### Exercise brief
Start at the line in the entries below that contains "define how their", stop at the line that contains "involves the creation of an index.", and output exactly the lines in that span, both ends included.

%%

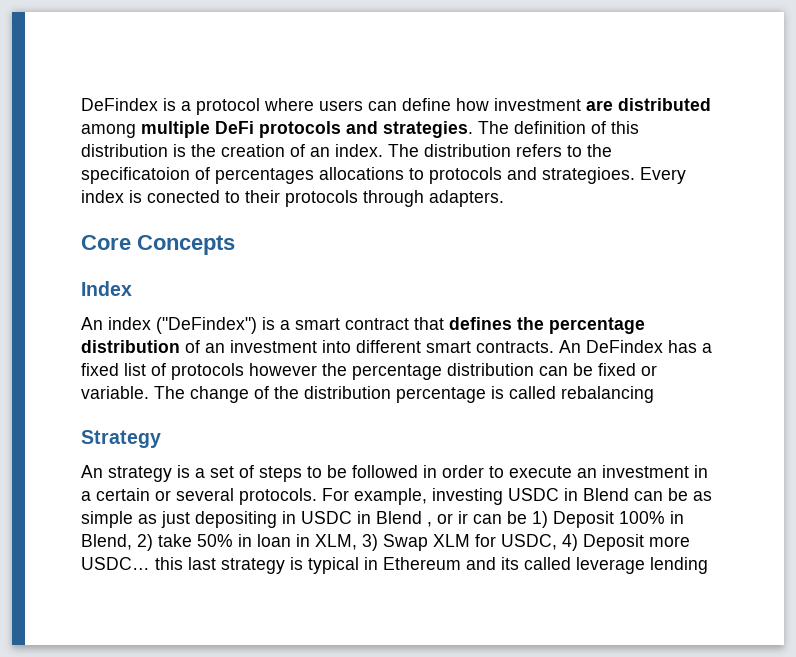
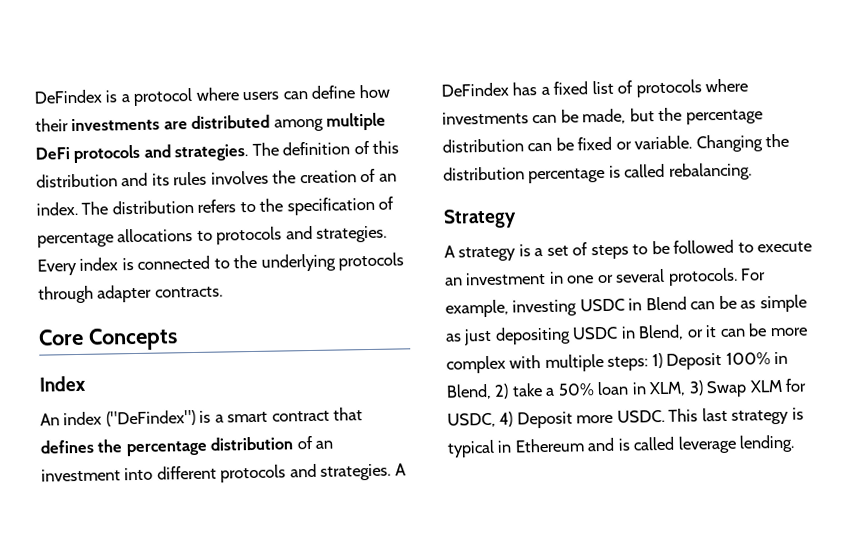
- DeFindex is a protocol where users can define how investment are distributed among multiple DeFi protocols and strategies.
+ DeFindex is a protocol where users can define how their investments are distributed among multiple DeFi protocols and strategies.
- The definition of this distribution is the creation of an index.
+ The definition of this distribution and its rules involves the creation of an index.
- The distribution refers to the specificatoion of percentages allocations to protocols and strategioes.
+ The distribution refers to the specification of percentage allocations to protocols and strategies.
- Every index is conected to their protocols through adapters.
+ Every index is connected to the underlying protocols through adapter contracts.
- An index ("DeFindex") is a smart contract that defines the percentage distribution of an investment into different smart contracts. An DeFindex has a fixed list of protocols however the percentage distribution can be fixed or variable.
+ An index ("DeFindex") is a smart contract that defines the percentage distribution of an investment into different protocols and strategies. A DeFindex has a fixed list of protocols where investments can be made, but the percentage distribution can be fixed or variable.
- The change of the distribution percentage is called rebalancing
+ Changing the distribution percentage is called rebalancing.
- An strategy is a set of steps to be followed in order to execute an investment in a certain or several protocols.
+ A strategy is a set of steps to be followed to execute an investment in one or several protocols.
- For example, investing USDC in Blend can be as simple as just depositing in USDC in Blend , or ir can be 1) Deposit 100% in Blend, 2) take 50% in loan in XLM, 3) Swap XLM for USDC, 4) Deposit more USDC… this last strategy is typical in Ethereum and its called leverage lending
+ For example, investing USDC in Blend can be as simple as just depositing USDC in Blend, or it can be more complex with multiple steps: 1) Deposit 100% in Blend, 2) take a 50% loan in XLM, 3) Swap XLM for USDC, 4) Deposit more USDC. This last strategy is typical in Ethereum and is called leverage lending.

%%

### Answer to the exercise
+ DeFindex is a protocol where users can define how their investments are distributed among multiple DeFi protocols and strategies.
- The definition of this distribution is the creation of an index.
+ The definition of this distribution and its rules involves the creation of an index.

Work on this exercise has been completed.